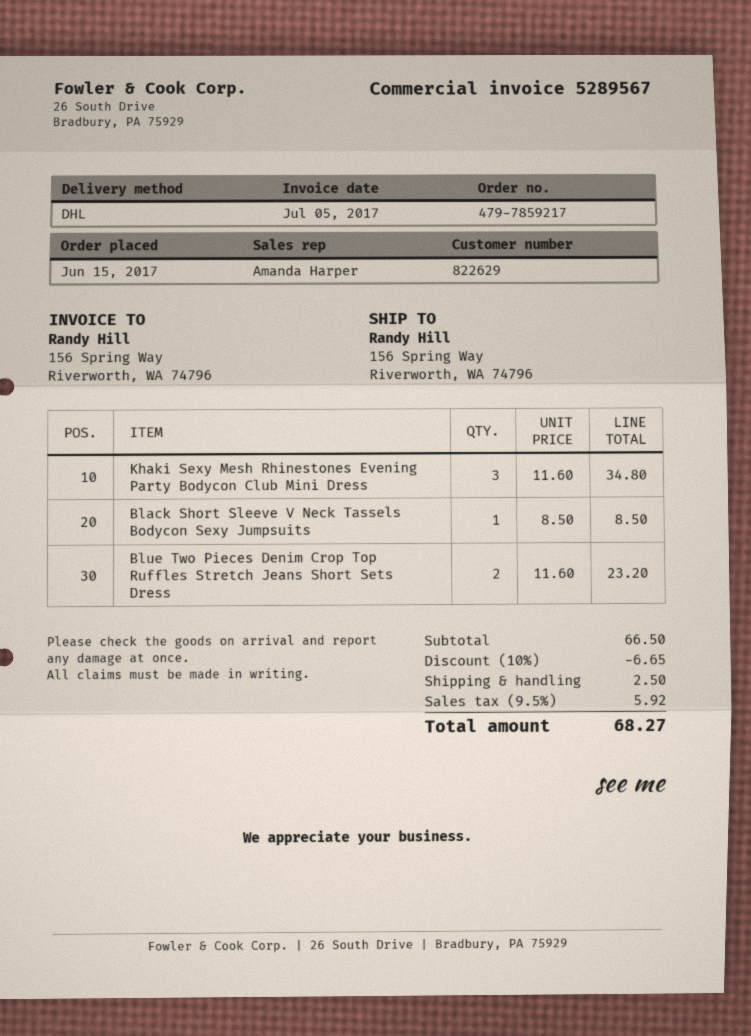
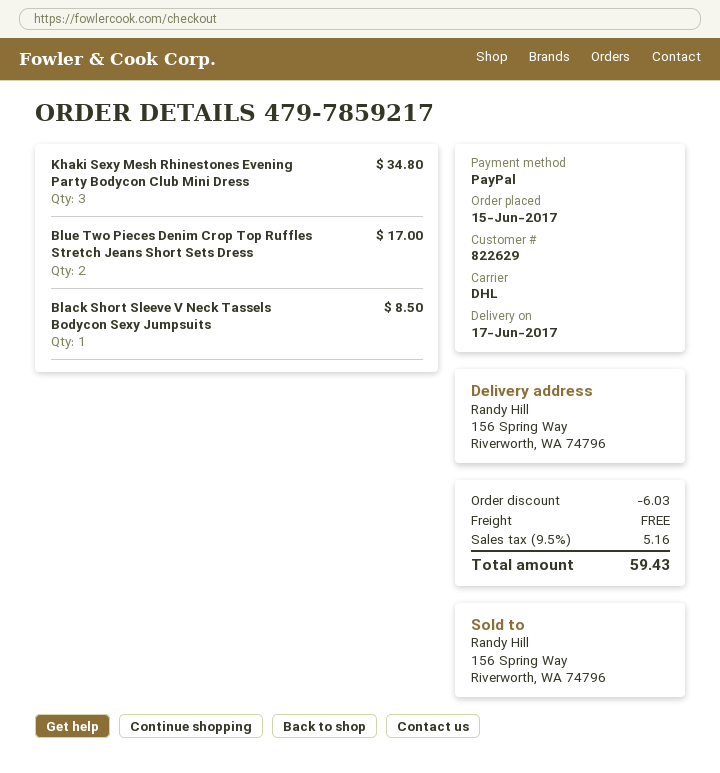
Blue Two Pieces Denim Crop Top Ruffles Stretch Jeans Short Sets Dress: 2 for 23.20 -> 2 for 17.00
discount: 6.65 -> 6.03
shipping: 2.50 -> 0.00
tax: 9.5% = 5.92 -> 9.5% = 5.16
total: 68.27 -> 59.43

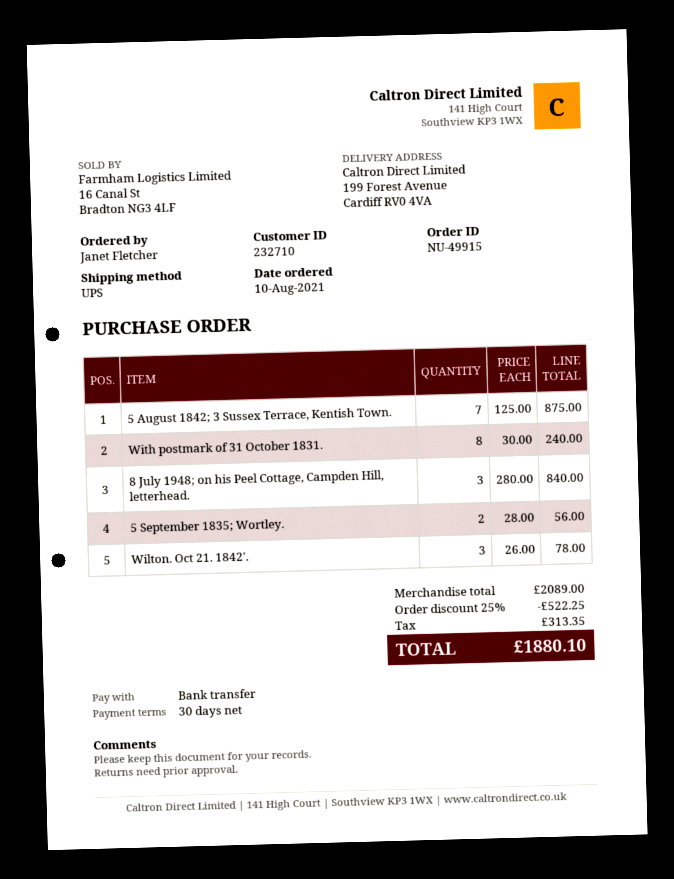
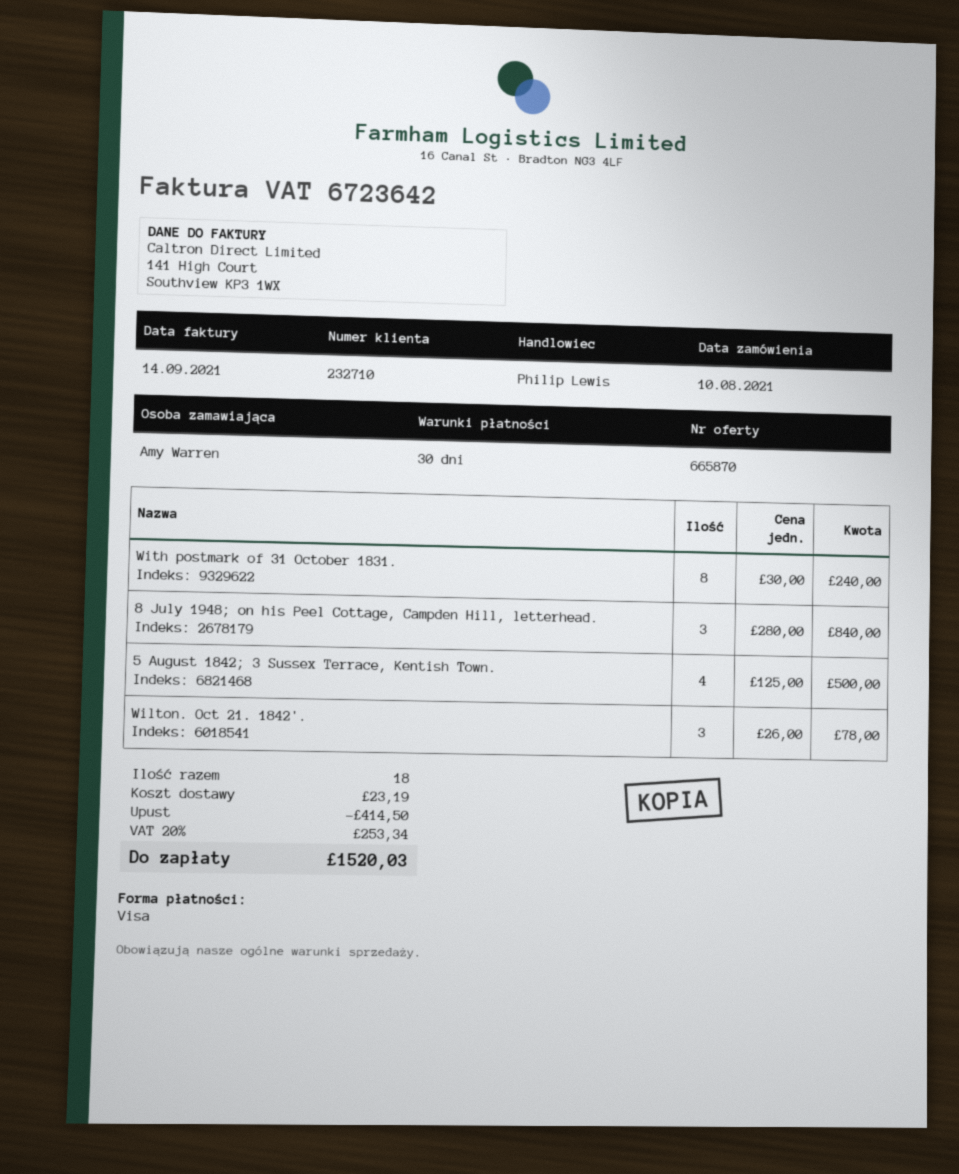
ordered by: Janet Fletcher -> Amy Warren
payment method: bank transfer -> Visa
5 August 1842; 3 Sussex Terrace, Kentish Town.: 7 x 125.00 = 875.00 -> 4 x 125.00 = 500.00
5 September 1835; Wortley.: 2 x 28.00 = 56.00 -> none
discount: 522.25 -> 414.50
shipping: none -> 23.19
tax: 313.35 -> 253.34
total: 1880.10 -> 1520.03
^^^^
> **Activity**
Your reply should be the number of lines in the entries that contain "shipping", nothing more.

> **Completed task**
2